Estamos describiendo relaciones entre partículas de materia y de carga, pero ¿qué podemos decir respecto a las fuerzas existentes en el Universo? Hay cierto consenso en admitir la existencia de cuatro tipos de fuerzas universales. En primer lugar, podemos citar la gravedad a la que están sometidas todas las partículas y cuerpos con masa. En segundo lugar, podemos considerar la fuerza electromagnética a la que están sometidas todas las partículas cargadas, concretamente todos los quarqs así como todos los leptones cargados. Este tipo de fuerza es la que liga los electrones al núcleo de los átomos. Existe otra fuerza, denominada débil, que también actúa sobre todas las partículas con masa, aceptándose que tanto la fuerza electromagnética como la débil son simples manifestaciones de baja energía de una única interacción electrodébil. Por último, hay que reseñar la llamada fuerza fuerte o fuerza de color, que para cada caso particular de una partícula se puede presentar en tres estados posibles denominados rojo, verde y azul.
 
Intelectualmente ha sido muy importante llegar a la conclusión de que todas las fuerzas del Universo deben propagarse o actuar también a través de partículas elementales específicas. La electromagnética mediante fotones, la débil mediante partículas como la W o lazo, cuya existencia experimental quedaron confirmada en el CERN en 1982 y 1983 respectivamente. En cuanto a la gravedad, el gravitón hasta la fecha, no ha podido ser caracterizado experimentalmente. Los físicos piensan que en el primer momento de la existencia del Universo todas las partículas y fuerzas poseían una unidad y una simplicidad que ahora se nos oculta o, lo que es igual, que todas las familias de partículas y de fuerzas que actúan entre ellas son facetas de una misma simetría. Por ello en estos aceleradores de partículas se intentan reproducir las condiciones iniciales del Universo, con lo que en cierto modo se une lo infinitamente grande con lo infinitamente pequeño. Y es aquí donde intervendría el bosón de Higg, como elemento capaz de coordinar y dar sentido a todos los hallazgos y teorías existentes. Pero esto es tema que necesita su propia explicación. Mientras tanto si alguno de Vds. se cree capaz de responder a la propuesta del ministro inglés y de ganar la botella de champagne, sus contestaciones pueden enviarlas en papel de tamaño A4 (en inglés, se supone), antes del 1 de junio a: Office of Public Service and Science; Cabinet Office; 70 Whitehall;  London, SW 1A 2AS; UK.¡Buena suerte!. 
 
 
 
Información adicional
 
*En 1953, a los 24 años, el físico Murray Gell-Mann estudiaba unas partículas descubiertas en 1947 por Anderson, los hadrones. Estableció una llamada propiedad de extrañeza (s: strangeness) y en 1961 pudo postular la existencia de quarqs y antiquarqs como unidades de composición de los hadrones, los mesones como combinaciones en parejas de quarq con antiquarqs, y triadas para comprender no solo los hadrones sino los neutrones y protones. En 1969 obtuvo el Nobel de Física.

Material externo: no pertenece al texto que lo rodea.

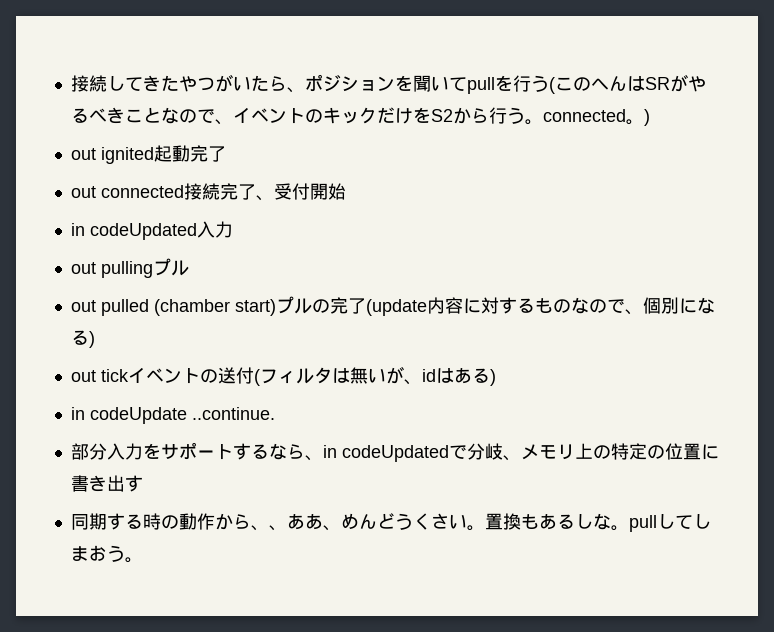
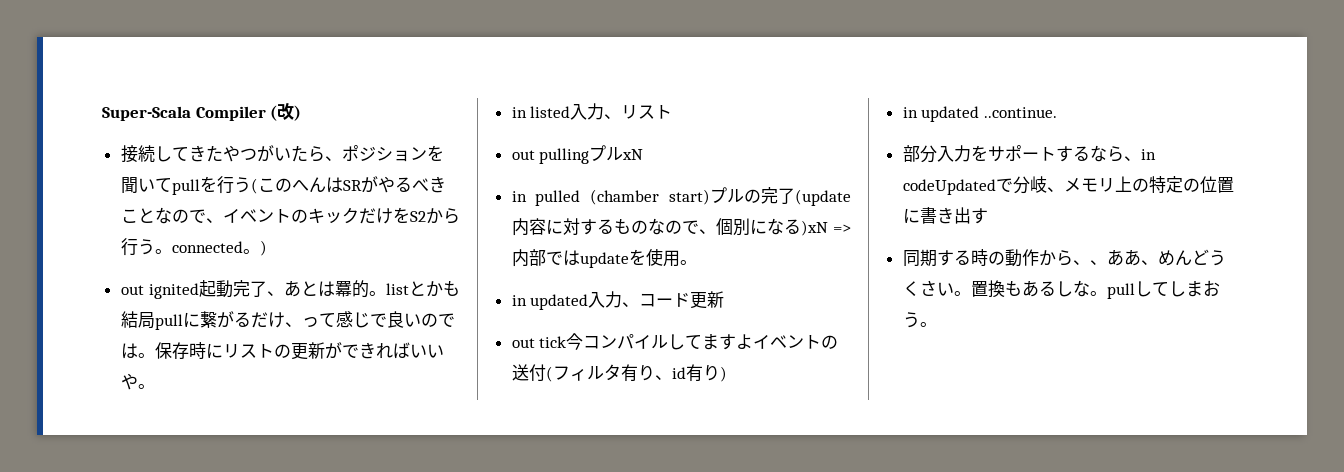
+ Super-Scala Compiler (改)
- out ignited起動完了
- out connected接続完了、受付開始
- in codeUpdated入力
+ out ignited起動完了、あとは羃的。listとかも結局pullに繋がるだけ、って感じで良いのでは。保存時にリストの更新ができればいいや。
+ in listed入力、リスト
- out pullingプル
- out pulled (chamber start)プルの完了(update内容に対するものなので、個別になる)
- out tickイベントの送付(フィルタは無いが、idはある)
+ out pullingプルxN
+ in pulled (chamber start)プルの完了(update内容に対するものなので、個別になる)xN =>内部ではupdateを使用。
+ in updated入力、コード更新
+ out tick今コンパイルしてますよイベントの送付(フィルタ有り、id有り)
- in codeUpdate ..continue.
+ in updated ..continue.

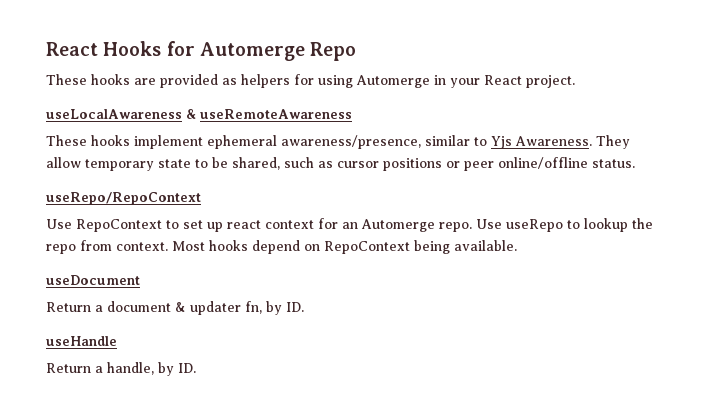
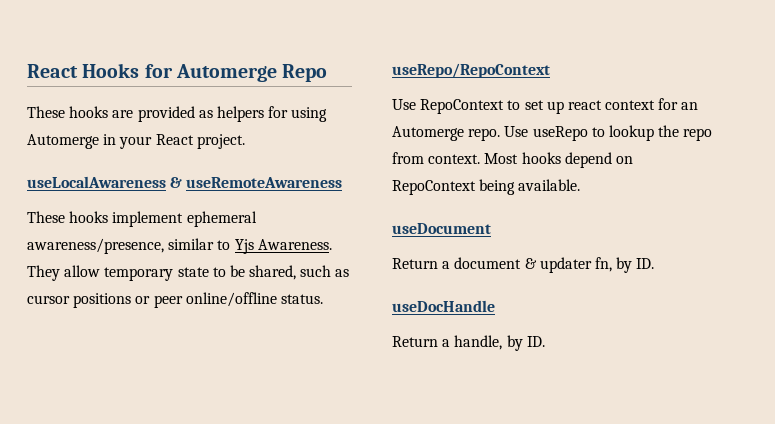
- useHandle
+ useDocHandle

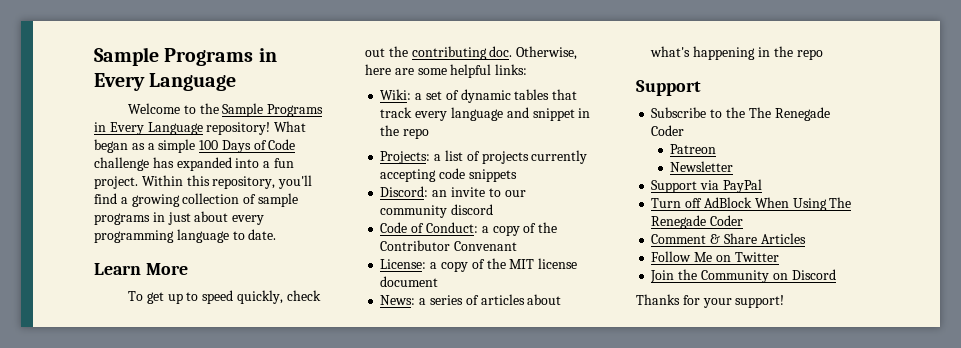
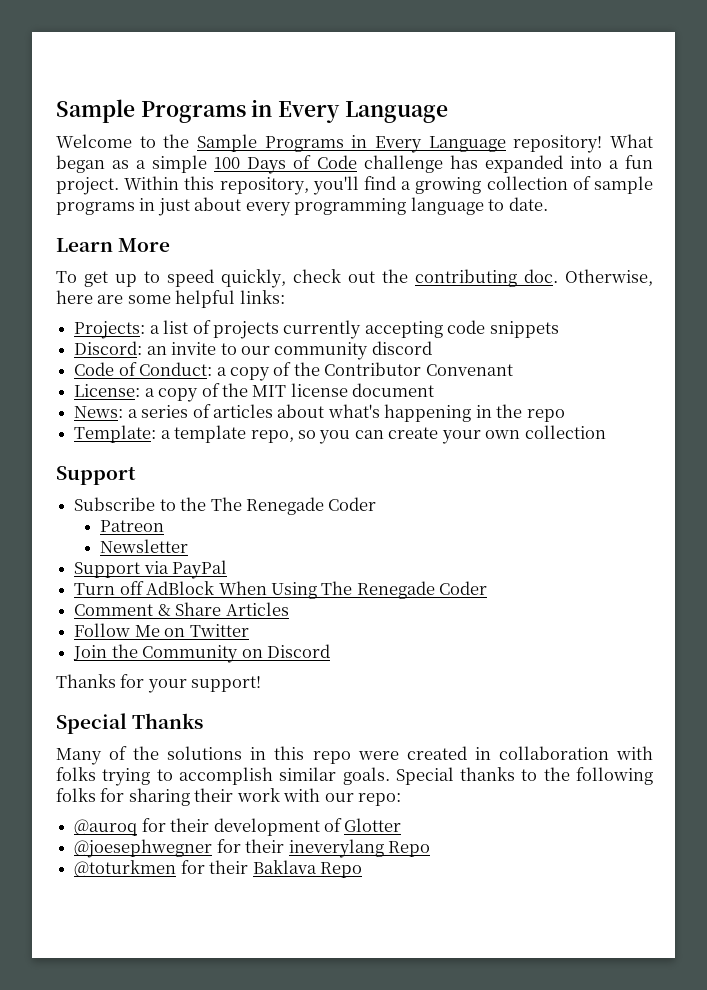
- Wiki: a set of dynamic tables that track every language and snippet in the repo
+ Template: a template repo, so you can create your own collection
+ Special Thanks
+ Many of the solutions in this repo were created in collaboration with folks trying to accomplish similar goals. Special thanks to the following folks for sharing their work with our repo:
+ @auroq for their development of Glotter
+ @joesephwegner for their ineverylang Repo
+ @toturkmen for their Baklava Repo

*En 1972 el mismo Gell-Mann sugirió que cada quarq se podía presentar en tres colores: rojo, azul y verde, no en sentido literal sino analógico. En el caso de la luz, un quarq rojo, otro azul y uno verde se combinan para producir el blanco. Así nació la CROMODINÁMICA CUÁNTICA que postula que solo son posibles soluciones cuyo resultado final sea el blanco.
 
*Aparte de los previamente conocidos corno quarqs u, d y s, en 1974, gracias a los grandes aceleradores de partículas, se descubrieron los quarqs t y b. Normalmente la unión o asociación entre los quarqs es tan fuerte que no son aislables corno partículas libres, sino que su existencia se infiere a partir de las combinaciones en que se agrupan.